Vagal nerve stimulation for medically refractory epilepsy in Angelman syndrome: a series of three cases.

BACKGROUND: We describe three children with Angelman syndrome and medically refractory epilepsy. METHODS: Case series of three pediatric patients with Angelman syndrome and medically refractory epilepsy. All three patients failed medical treatment and were recommended for vagal nerve stimulator (VNS) implantation. RESULTS: Following VNS implantation, all three patients experienced reduction in seizure frequency greater than that afforded by medication alone. CONCLUSION: We present vagal nerve stimulator implantation as a viable treatment option for medically refractory epilepsy associated with Angelman syndrome.

Research protocol: The initiation, design and establishment of the Global Angelman Syndrome Registry.

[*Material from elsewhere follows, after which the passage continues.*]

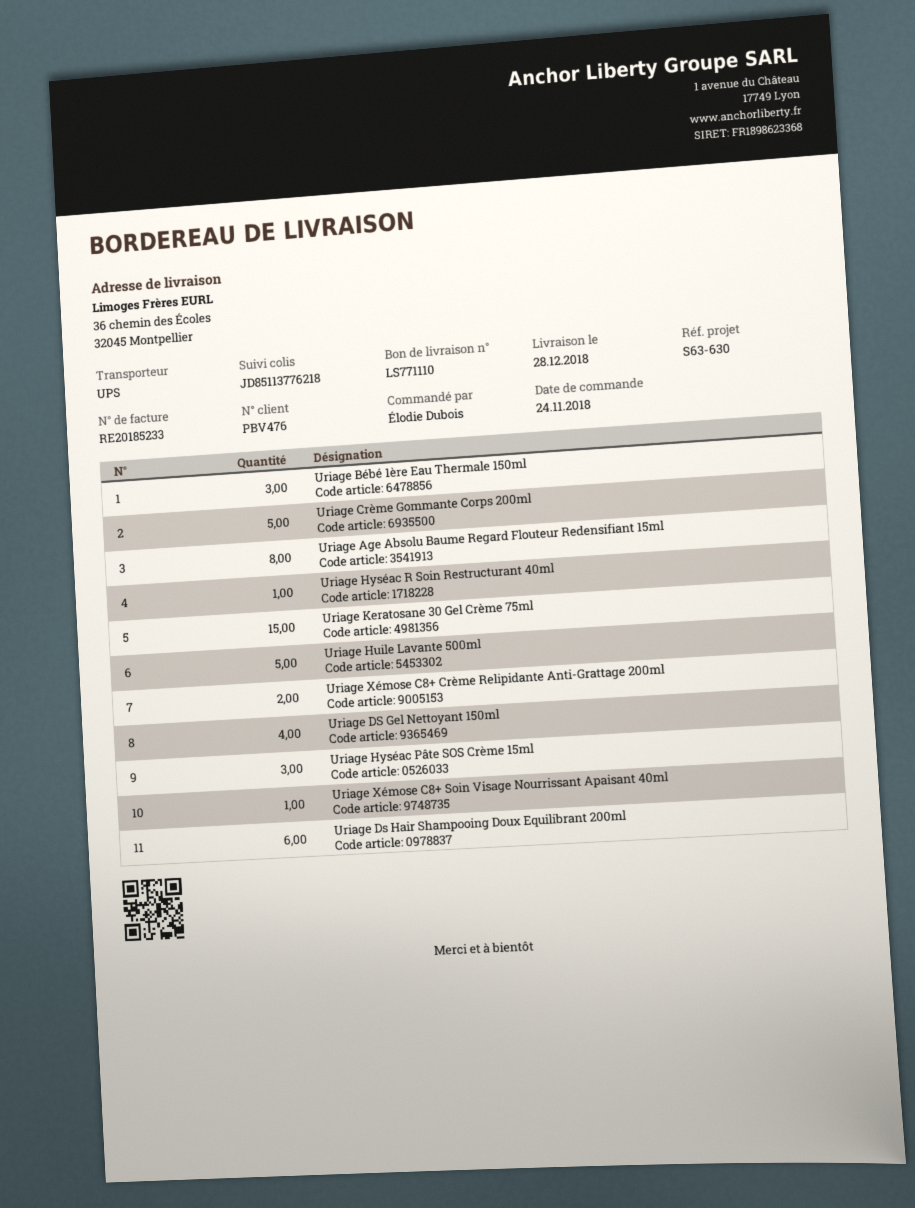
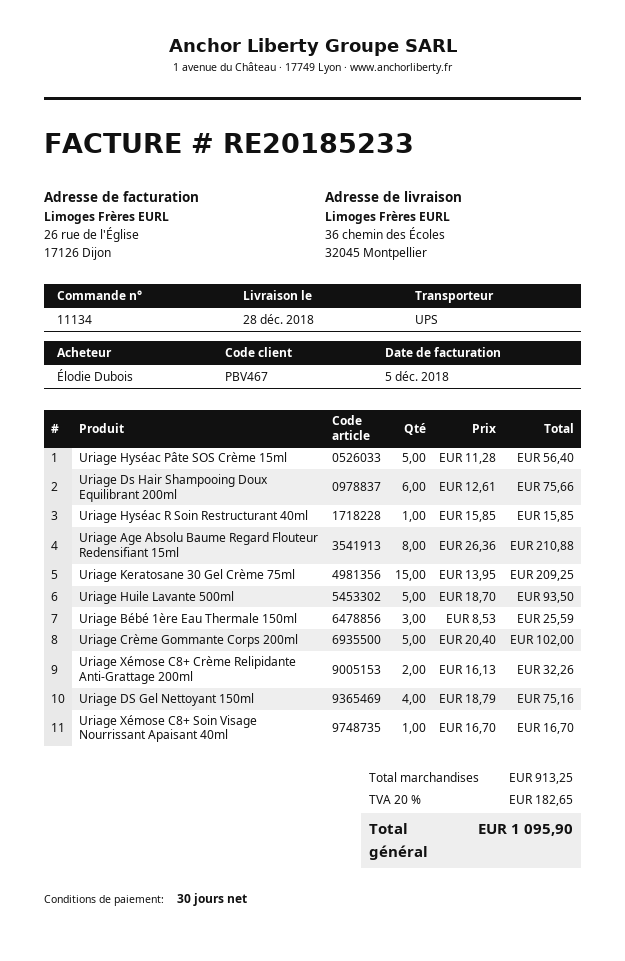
customer number: PBV476 -> PBV467
Uriage Hyséac Pâte SOS Crème 15ml: 3 -> 5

BACKGROUND: Angelman syndrome (AS) is a rare neurodevelopmental disorder affecting between 1 in 15 000 and 1 in 24 000 individuals. The condition results in severe developmental and expressive language delays, motor impairments and a unique behavioural phenotype consisting of excessive laughter, smiling and sociability. While many studies have contributed knowledge about the causes and natural history of the syndrome, large scale longitudinal studies are required to advance research and therapeutics for this rare syndrome. METHOD: This article describes the protocol for the Global Angelman Syndrome Registry, and some initial findings. Due to the rarity of AS and the variability in symptom presentation, the registry team will strive for complete case ascertainment. Parents and caregivers will submit data to the registry via a secure internet connection. The registry consists of 10 modules that cover patient demographics; developmental, diagnostic, medical and surgical history, behaviour and development, epilepsy, medications and interventions and sleep. RESULTS: Since its launch at https://angelmanregistry.info in September 2016, almost 470 individuals with AS have been signed up to the registry worldwide: 59% are from North and South America, 23% are from Europe, 17% are from the Asia Pacific region and 1% are from the Middle East or Africa. The majority of registrants are children, with only 16% aged over 20 years. Most participants indicated a chromosome deletion (76%), with fewer participants indicating a mutation, uniparental disomy or imprinting defect (20%). CONCLUSION: Findings indicate a need to consider recruitment strategies that target caregivers of older children and adults, and parents and caregivers from non-English speaking backgrounds.